When you come up with a great name for your business, it is natural to be
disappointed when you discover that someone thought of it before you and
registered the .COM.

It is, however, a sign of stupidity to then allow your disappointment to grow
into anger and decide that the owner is a squatter, to allow your anger to
distort reality.

.COM domains have always been first-come-first-served, so, by definition, a
domain owner cannot be squatting unless someone has a trademark that pre-dates
its registration.

Many .COM domains are openly offered for lower prices on any of the hundreds
of online marketplaces but if a domain has NOT been listed for sale and you
want that one specific domain, you want someone else to give you their
property which they have been renewing for years, a low-ball offer like $250
is ridiculous.

Think about it: most domains were originally registered, purchased or bought
at auction for a lot of money because someone, much like yourself, had an idea
for it. Like most ideas, it didn't happen but the owner continued paying the
annual renewals, aware that the name had value. The chances are that the owner
has been paying annual renewals on at least a few dozen names, because most
idea guys have dozens of ideas over the years.

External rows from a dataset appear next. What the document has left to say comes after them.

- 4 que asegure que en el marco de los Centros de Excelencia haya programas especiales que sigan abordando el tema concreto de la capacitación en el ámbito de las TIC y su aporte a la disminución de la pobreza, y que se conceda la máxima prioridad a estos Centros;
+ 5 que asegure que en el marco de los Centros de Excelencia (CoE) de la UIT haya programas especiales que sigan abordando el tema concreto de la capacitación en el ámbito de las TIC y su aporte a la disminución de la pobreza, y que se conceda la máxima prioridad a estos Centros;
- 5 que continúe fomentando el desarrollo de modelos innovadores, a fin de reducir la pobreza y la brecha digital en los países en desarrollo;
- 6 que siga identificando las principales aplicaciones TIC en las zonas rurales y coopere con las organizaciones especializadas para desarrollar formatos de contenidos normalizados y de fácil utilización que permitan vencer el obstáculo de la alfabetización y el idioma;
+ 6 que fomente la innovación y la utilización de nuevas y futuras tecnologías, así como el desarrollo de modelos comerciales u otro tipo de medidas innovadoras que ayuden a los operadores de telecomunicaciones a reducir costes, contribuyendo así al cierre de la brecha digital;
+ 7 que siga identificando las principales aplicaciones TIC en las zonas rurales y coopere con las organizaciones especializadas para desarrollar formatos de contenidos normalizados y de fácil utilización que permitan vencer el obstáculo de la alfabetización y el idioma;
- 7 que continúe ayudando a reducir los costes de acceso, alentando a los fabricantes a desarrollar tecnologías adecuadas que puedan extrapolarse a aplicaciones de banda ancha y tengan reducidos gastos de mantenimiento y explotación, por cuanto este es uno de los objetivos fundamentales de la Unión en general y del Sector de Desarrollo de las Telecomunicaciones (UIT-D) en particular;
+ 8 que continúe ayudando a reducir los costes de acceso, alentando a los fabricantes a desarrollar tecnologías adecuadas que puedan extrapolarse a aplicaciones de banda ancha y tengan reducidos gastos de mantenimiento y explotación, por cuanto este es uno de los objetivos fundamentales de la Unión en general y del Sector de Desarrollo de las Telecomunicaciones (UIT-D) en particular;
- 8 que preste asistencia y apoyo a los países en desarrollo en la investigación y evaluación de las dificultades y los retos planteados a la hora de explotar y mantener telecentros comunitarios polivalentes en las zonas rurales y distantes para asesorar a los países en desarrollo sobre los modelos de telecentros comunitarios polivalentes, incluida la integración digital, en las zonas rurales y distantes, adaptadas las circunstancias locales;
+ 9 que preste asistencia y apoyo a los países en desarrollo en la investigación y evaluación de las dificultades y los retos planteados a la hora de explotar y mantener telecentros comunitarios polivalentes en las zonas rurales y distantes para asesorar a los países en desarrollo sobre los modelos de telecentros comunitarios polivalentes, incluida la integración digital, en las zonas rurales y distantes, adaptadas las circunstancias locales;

Now, in mid-2011, you come along, all excited because the same idea has now
occurred to you ten years later, and you say "Gee, thanks for keeping this
lovely domain for me, here's a couple of hundred bucks, bye!".

If he doesn't jump at the chance to let you cherry-pick the best of his
domains for probably less than he originally paid, he's suddenly a "domain-
squatting parasite"?

Should he spend his valuable time "haggling" with some idiot who has no idea
of the actual value of a good domain?

Or should he just wait for a real business person to come along, someone who
understands and is willing to invest in a good name, someone who, unlike the
no-clue, cheap-ass kid, will probably be organised enough to actually complete
their project and use the domain?

If you are serious about your business and manage to find, as late as 2011,
the perfect name for under ten grand, be glad that it has been kept for you by
someone that is actually willing to name a price.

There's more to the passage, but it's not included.